━━━━━ Records provided ━━━━━
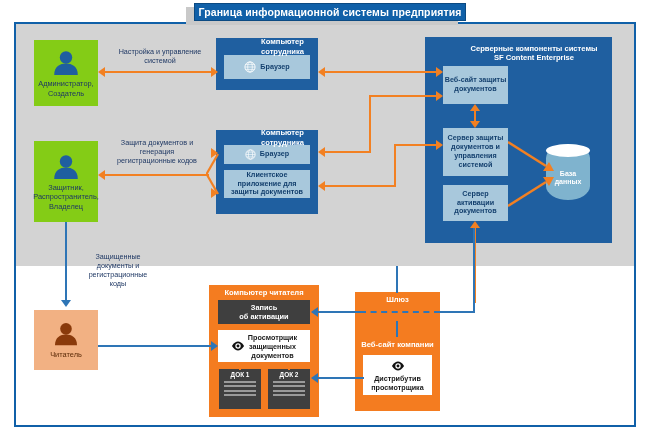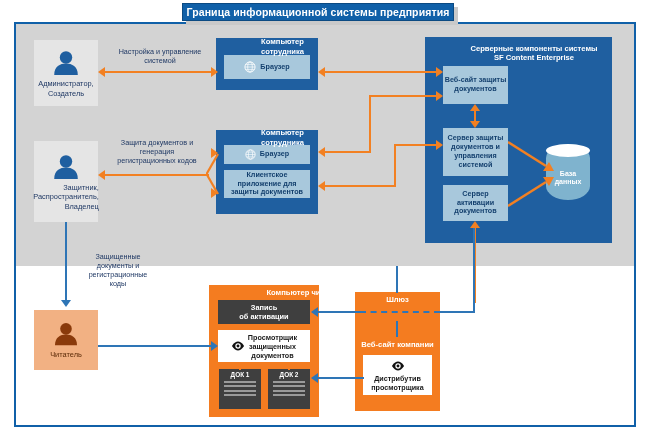"Граница информационной системы" div.abs { left: 182px -> 194px }
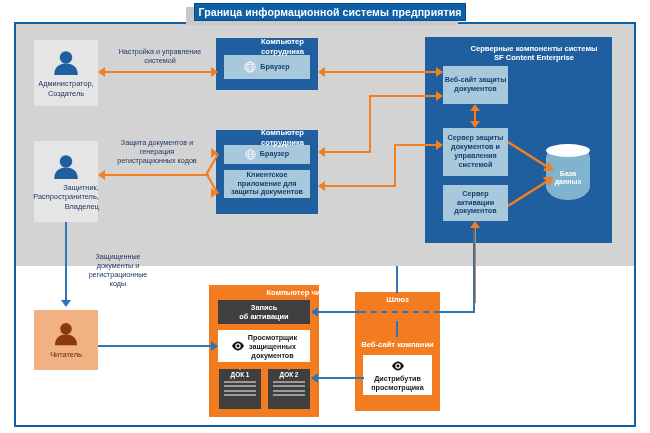"Администратор," .actor { background: #e5e5e5 -> #84cc16 }
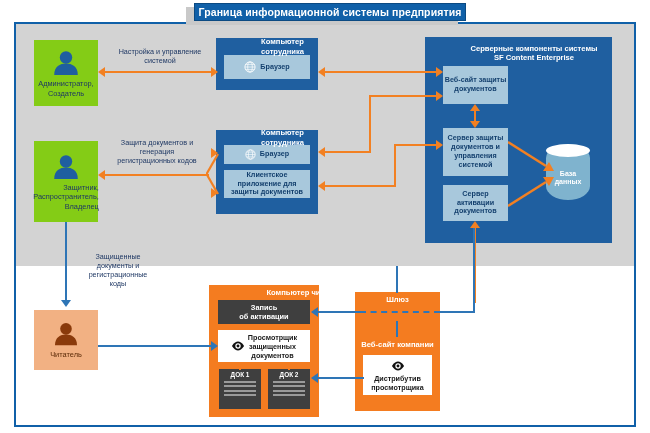"Защита документов и" div.abs { text: регистрационных -> регистрационные }
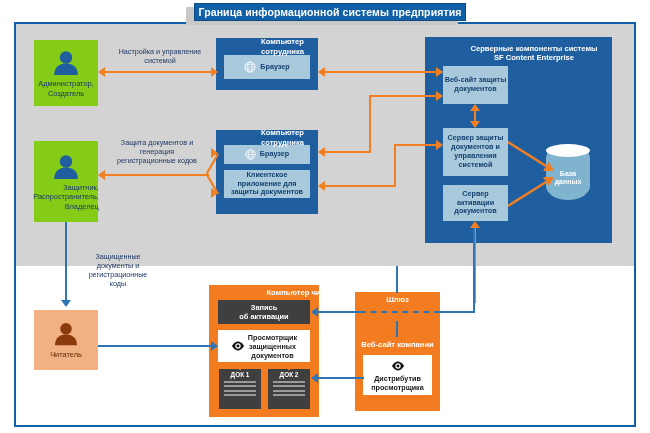"Защитник," div.actor-label { text-align: right -> none }
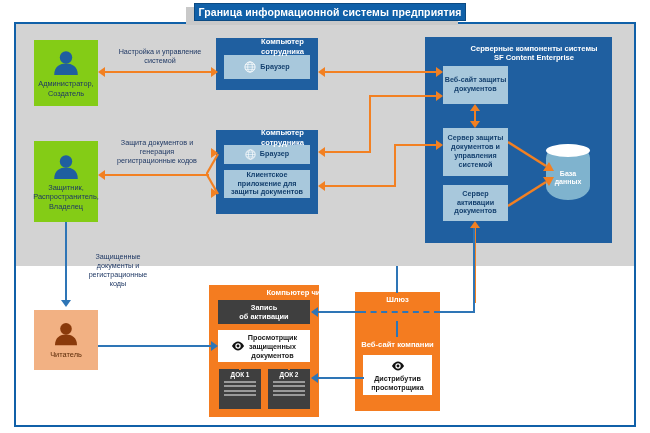"Компьютер читателя" div.ctr { margin-left: 42px -> none }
━━━━━
**What is being asked**
Begin at the line that contains "text-align: right ->" and transcribe every line through the end of the listing, exactly as written. Omit the pictures.

**Problem solution**
"Защитник," div.actor-label { text-align: right -> none }
"Компьютер читателя" div.ctr { margin-left: 42px -> none }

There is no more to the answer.